Task to complete >>
Please return the listing exactly as it stands, skipping any pictures.

===== Material shown =====

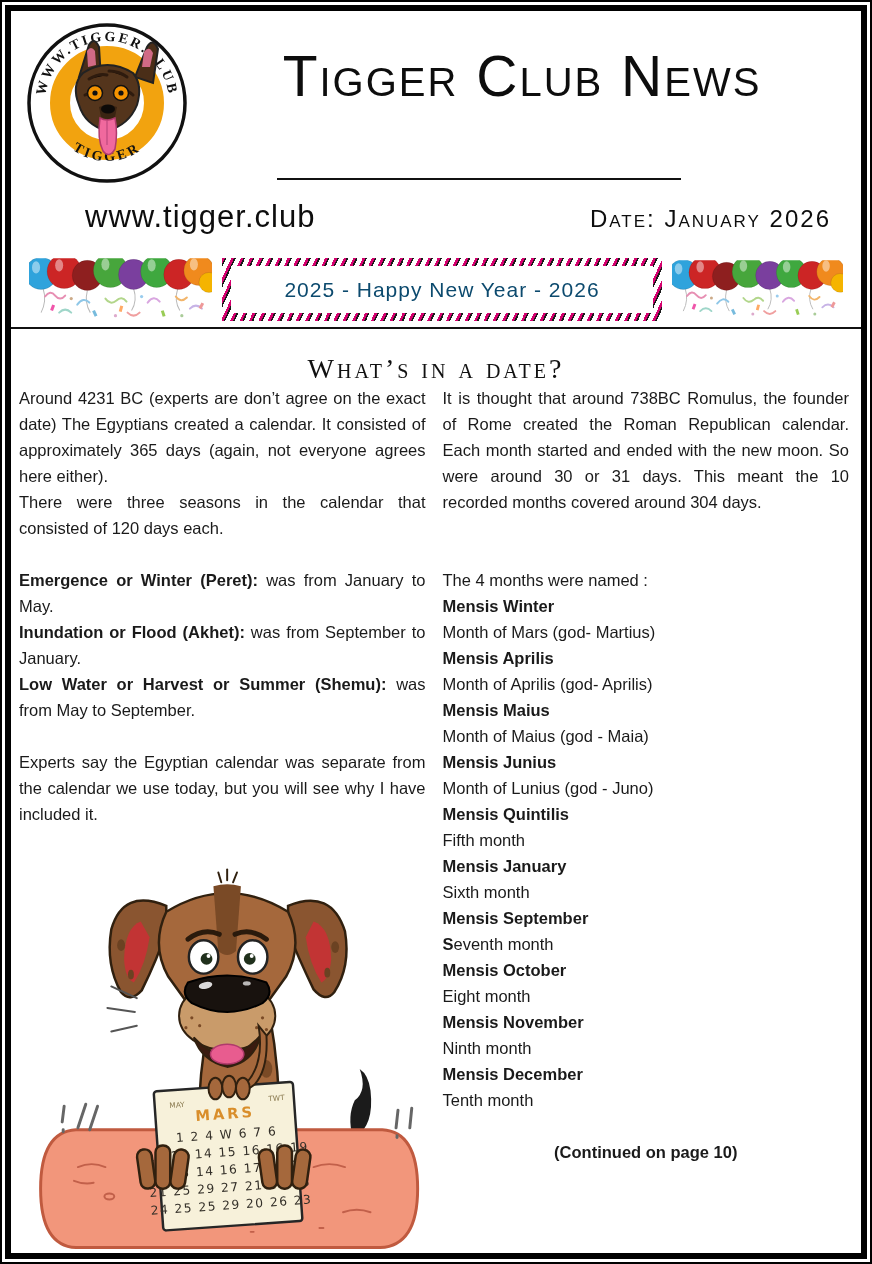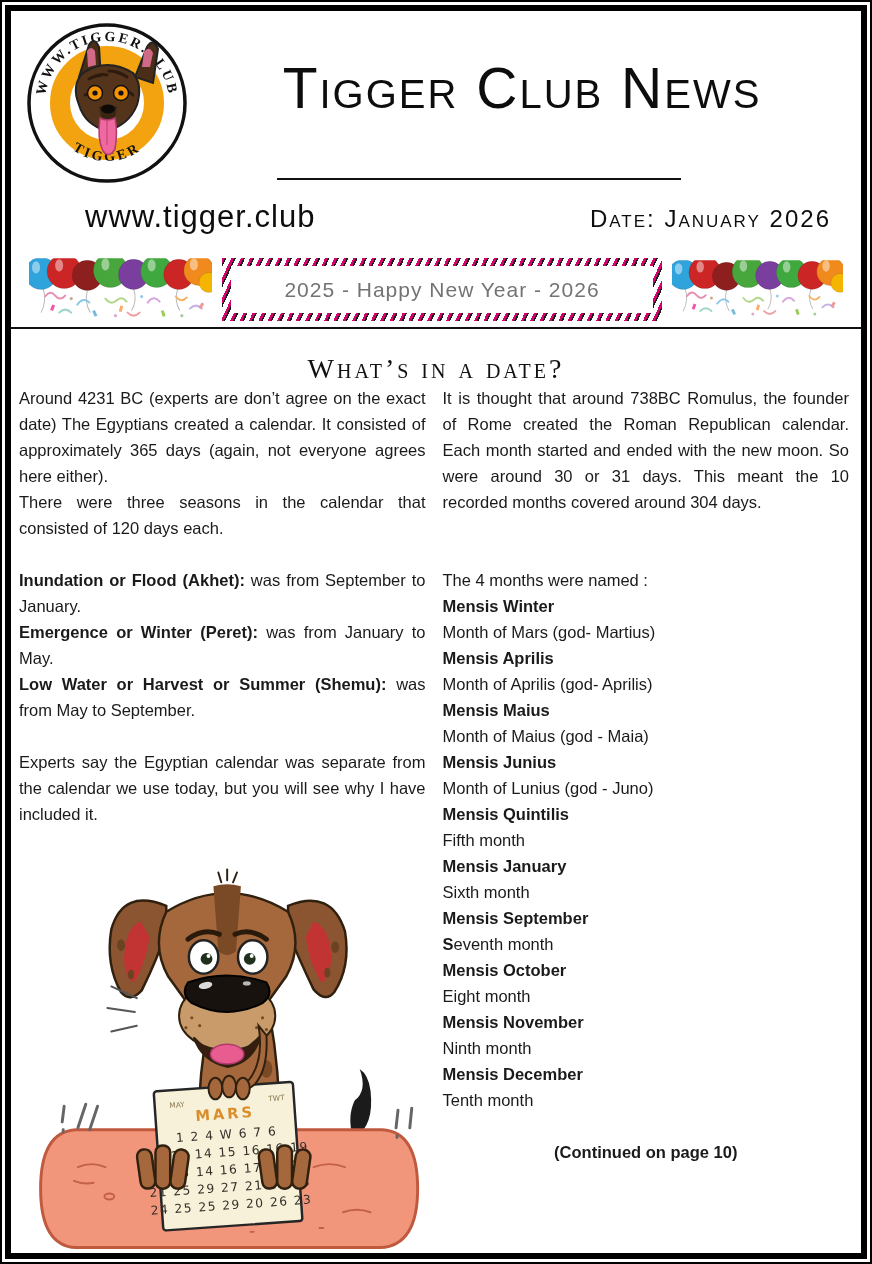--- a/index.html
+++ b/index.html
@@ -4,37 +4,37 @@
 <style>
   html,body{margin:0;padding:0;background:#888;}
   .sheet{width:872px;height:1264px;box-sizing:border-box;background:#fff;
          border:2px solid #000;padding:3px;margin:0 auto;}
   .page{position:relative;width:100%;height:100%;box-sizing:border-box;
         border:6px solid #000;background:#fff;overflow:hidden;
         font-family:"Liberation Sans",sans-serif;color:#1a1a1a;}
 
   
   .logo{position:absolute;left:14px;top:10px;width:164px;height:164px;}
-  .masthead{position:absolute;left:180px;right:8px;top:44px;text-align:center;
+  .masthead{position:absolute;left:180px;right:8px;top:32px;text-align:center;
             font-family:"Liberation Sans",sans-serif;font-variant:small-caps;
             font-size:57px;font-weight:500;letter-spacing:2px;color:#0d0d0d;white-space:nowrap;}
   .title-rule{position:absolute;left:266px;top:167px;width:404px;height:2px;background:#111;}
   .subheader{position:absolute;left:74px;right:30px;top:188px;display:flex;
              justify-content:space-between;align-items:baseline;}
   .website{font-size:31px;color:#0d0d0d;letter-spacing:1px;text-decoration:none;}
   .dateline{font-variant:small-caps;font-size:24px;font-weight:500;letter-spacing:2px;color:#0d0d0d;}
 
   
   .banner{position:absolute;left:18px;right:18px;top:247px;height:63px;display:flex;gap:10px;}
   .balloons{height:63px;flex:0 0 auto;}
   .hny-box{flex:1;box-sizing:border-box;height:63px;
            background:repeating-linear-gradient(115deg,#d4006e 0 2.5px,#1a1a1a 2.5px 4px,#fff 4px 8.5px);
            padding:8px 9px;}
   .hny-inner{background:#fff;height:100%;display:flex;align-items:center;justify-content:center;}
-  .hny-text{font-size:21px;font-weight:500;letter-spacing:1px;color:#737373;}
+  .hny-text{font-size:21px;font-weight:500;letter-spacing:1px;color:#0c4a6e;}
 
   .full-rule{position:absolute;left:0;right:0;top:316px;height:2px;background:#111;}
   .headline{position:absolute;left:0;right:0;top:326px;text-align:center;
             font-family:"Liberation Serif",serif;font-variant:small-caps;
             font-size:28px;font-weight:400;letter-spacing:3px;color:#111;}
 
   
   .columns{position:absolute;left:8px;right:12px;top:374px;bottom:2px;
            display:flex;gap:17px;overflow:hidden;}
   .col{flex:1;font-size:16.5px;line-height:26px;}
@@ -161,22 +161,22 @@
 
   <div class="full-rule"></div>
   <h1 class="headline" style="margin:16px;">What’s in a date?</h1>
 
   <div class="columns">
 
     <div class="col left">
       <p>Around 4231 BC (experts are don’t agree on the exact date) The Egyptians created a calendar. It consisted of approximately 365 days (again, not everyone agrees here either).</p>
       <p>There were three seasons in the calendar that consisted of 120 days each.</p>
       <div class="vspace"></div>
+      <p><b>Emergence or Winter (Peret):</b><span> was from January to May.</span></p>
       <p><b>Inundation or Flood (Akhet):</b><span> was from September to January.</span></p>
-      <p><b>Emergence or Winter (Peret):</b><span> was from January to May.</span></p>
       <p><b>Low Water or Harvest or Summer (Shemu):</b><span> was from May to September.</span></p>
       <div class="vspace"></div>
       <p>Experts say the Egyptian calendar was separate from the calendar we use today, but you will see why I have included it.</p>
 
       <svg class="dogart" viewBox="0 0 414 424" width="410" height="420">
         <rect x="0" y="0" width="414" height="424" fill="#ffffff"></rect>
 
         <path d="M342,300 Q362,288 358,252 Q356,236 347,230 Q355,252 342,262 Q334,278 340,300 Z" fill="#1b1b1b"></path>
 
         <g>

=====

Solution to the exercise >>
--- a/index.html
+++ b/index.html
@@ -4,37 +4,37 @@
 <style>
   html,body{margin:0;padding:0;background:#888;}
   .sheet{width:872px;height:1264px;box-sizing:border-box;background:#fff;
          border:2px solid #000;padding:3px;margin:0 auto;}
   .page{position:relative;width:100%;height:100%;box-sizing:border-box;
         border:6px solid #000;background:#fff;overflow:hidden;
         font-family:"Liberation Sans",sans-serif;color:#1a1a1a;}
 
   
   .logo{position:absolute;left:14px;top:10px;width:164px;height:164px;}
-  .masthead{position:absolute;left:180px;right:8px;top:44px;text-align:center;
+  .masthead{position:absolute;left:180px;right:8px;top:32px;text-align:center;
             font-family:"Liberation Sans",sans-serif;font-variant:small-caps;
             font-size:57px;font-weight:500;letter-spacing:2px;color:#0d0d0d;white-space:nowrap;}
   .title-rule{position:absolute;left:266px;top:167px;width:404px;height:2px;background:#111;}
   .subheader{position:absolute;left:74px;right:30px;top:188px;display:flex;
              justify-content:space-between;align-items:baseline;}
   .website{font-size:31px;color:#0d0d0d;letter-spacing:1px;text-decoration:none;}
   .dateline{font-variant:small-caps;font-size:24px;font-weight:500;letter-spacing:2px;color:#0d0d0d;}
 
   
   .banner{position:absolute;left:18px;right:18px;top:247px;height:63px;display:flex;gap:10px;}
   .balloons{height:63px;flex:0 0 auto;}
   .hny-box{flex:1;box-sizing:border-box;height:63px;
            background:repeating-linear-gradient(115deg,#d4006e 0 2.5px,#1a1a1a 2.5px 4px,#fff 4px 8.5px);
            padding:8px 9px;}
   .hny-inner{background:#fff;height:100%;display:flex;align-items:center;justify-content:center;}
-  .hny-text{font-size:21px;font-weight:500;letter-spacing:1px;color:#737373;}
+  .hny-text{font-size:21px;font-weight:500;letter-spacing:1px;color:#0c4a6e;}
 
   .full-rule{position:absolute;left:0;right:0;top:316px;height:2px;background:#111;}
   .headline{position:absolute;left:0;right:0;top:326px;text-align:center;
             font-family:"Liberation Serif",serif;font-variant:small-caps;
             font-size:28px;font-weight:400;letter-spacing:3px;color:#111;}
 
   
   .columns{position:absolute;left:8px;right:12px;top:374px;bottom:2px;
            display:flex;gap:17px;overflow:hidden;}
   .col{flex:1;font-size:16.5px;line-height:26px;}
@@ -161,22 +161,22 @@
 
   <div class="full-rule"></div>
   <h1 class="headline" style="margin:16px;">What’s in a date?</h1>
 
   <div class="columns">
 
     <div class="col left">
       <p>Around 4231 BC (experts are don’t agree on the exact date) The Egyptians created a calendar. It consisted of approximately 365 days (again, not everyone agrees here either).</p>
       <p>There were three seasons in the calendar that consisted of 120 days each.</p>
       <div class="vspace"></div>
+      <p><b>Emergence or Winter (Peret):</b><span> was from January to May.</span></p>
       <p><b>Inundation or Flood (Akhet):</b><span> was from September to January.</span></p>
-      <p><b>Emergence or Winter (Peret):</b><span> was from January to May.</span></p>
       <p><b>Low Water or Harvest or Summer (Shemu):</b><span> was from May to September.</span></p>
       <div class="vspace"></div>
       <p>Experts say the Egyptian calendar was separate from the calendar we use today, but you will see why I have included it.</p>
 
       <svg class="dogart" viewBox="0 0 414 424" width="410" height="420">
         <rect x="0" y="0" width="414" height="424" fill="#ffffff"></rect>
 
         <path d="M342,300 Q362,288 358,252 Q356,236 347,230 Q355,252 342,262 Q334,278 340,300 Z" fill="#1b1b1b"></path>
 
         <g>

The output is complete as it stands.